- **RECORDS FOR THE EXERCISE**
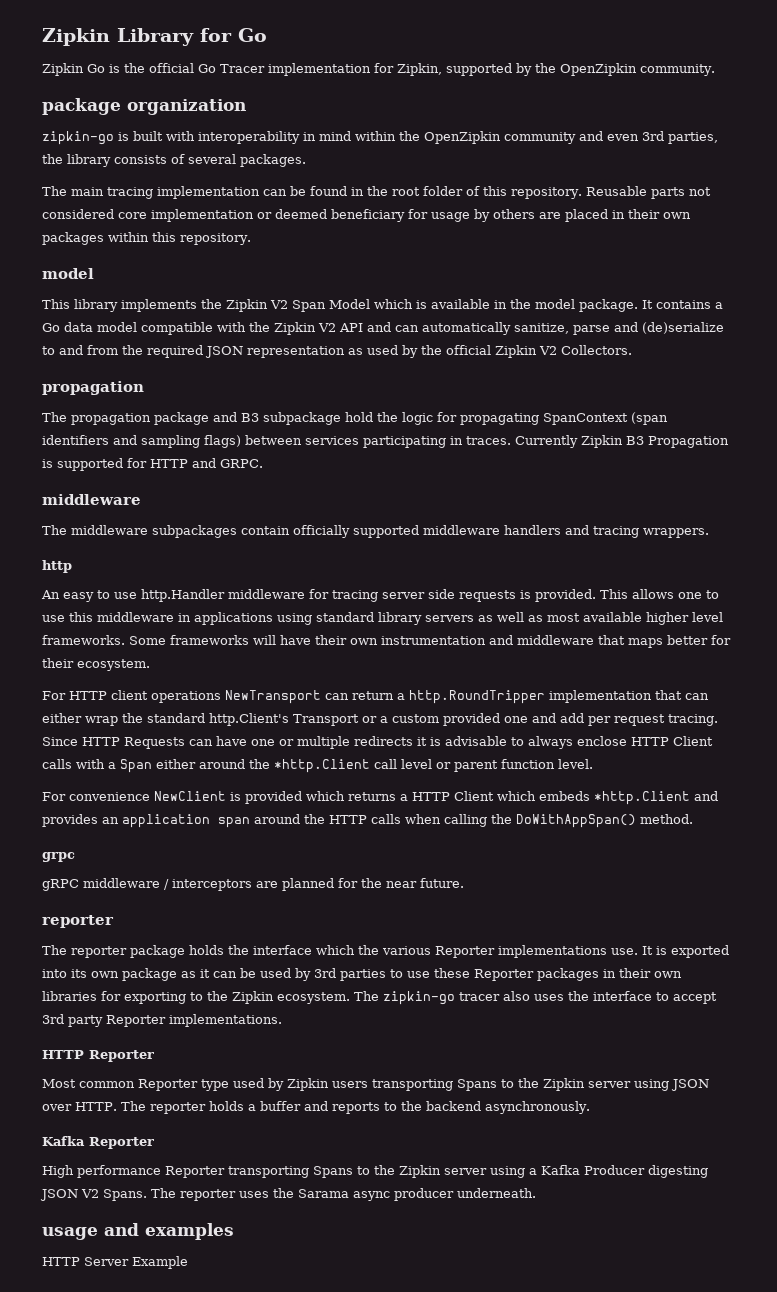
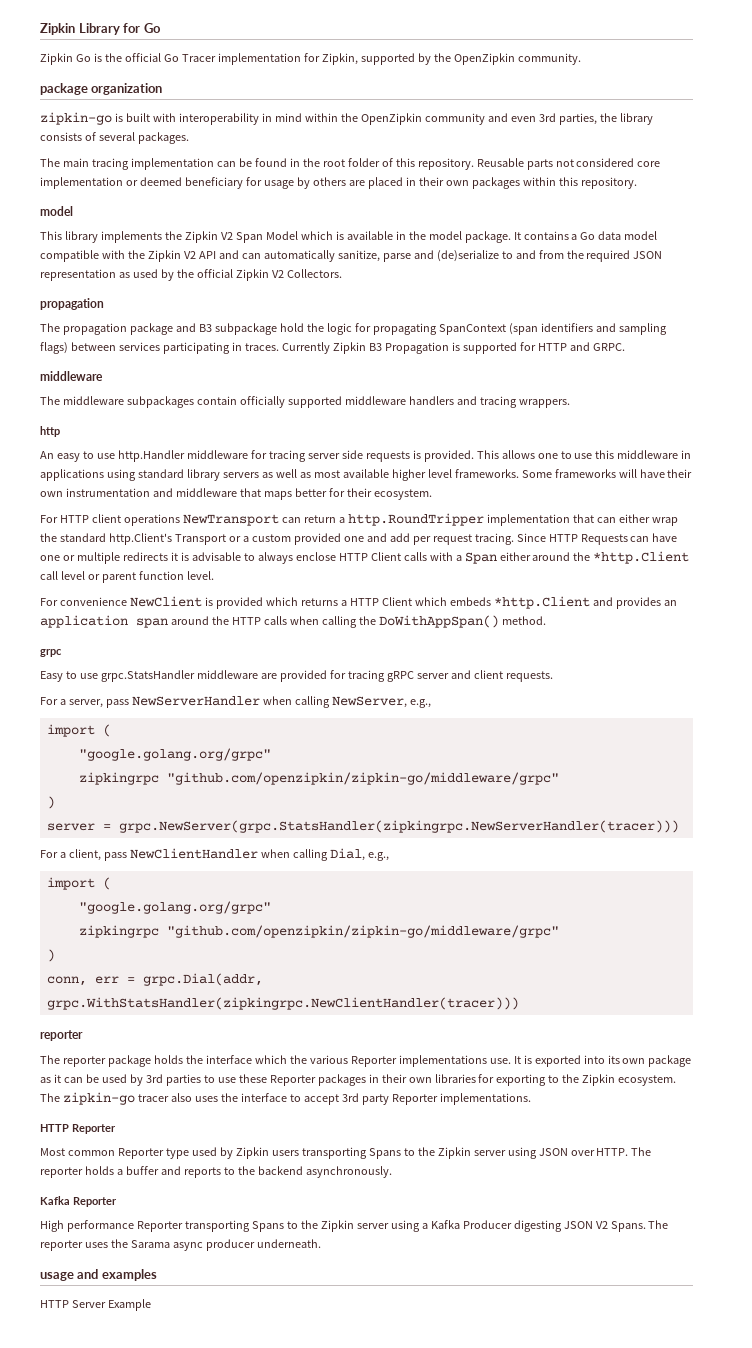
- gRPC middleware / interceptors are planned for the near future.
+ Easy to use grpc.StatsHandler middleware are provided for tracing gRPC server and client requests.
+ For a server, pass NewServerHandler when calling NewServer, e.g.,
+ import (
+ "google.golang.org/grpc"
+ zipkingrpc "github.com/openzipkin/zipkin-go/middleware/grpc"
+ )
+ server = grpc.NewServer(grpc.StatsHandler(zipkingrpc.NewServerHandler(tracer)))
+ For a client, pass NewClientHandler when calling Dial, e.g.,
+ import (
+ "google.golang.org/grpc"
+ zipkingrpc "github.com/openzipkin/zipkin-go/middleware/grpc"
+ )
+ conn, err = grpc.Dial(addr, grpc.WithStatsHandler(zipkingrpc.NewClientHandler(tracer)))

- **WORK TO COMPLETE**
Write the material out again exactly. Skip each picture.

- **SOLVED PROBLEM**
- gRPC middleware / interceptors are planned for the near future.
+ Easy to use grpc.StatsHandler middleware are provided for tracing gRPC server and client requests.
+ For a server, pass NewServerHandler when calling NewServer, e.g.,
+ import (
+ "google.golang.org/grpc"
+ zipkingrpc "github.com/openzipkin/zipkin-go/middleware/grpc"
+ )
+ server = grpc.NewServer(grpc.StatsHandler(zipkingrpc.NewServerHandler(tracer)))
+ For a client, pass NewClientHandler when calling Dial, e.g.,
+ import (
+ "google.golang.org/grpc"
+ zipkingrpc "github.com/openzipkin/zipkin-go/middleware/grpc"
+ )
+ conn, err = grpc.Dial(addr, grpc.WithStatsHandler(zipkingrpc.NewClientHandler(tracer)))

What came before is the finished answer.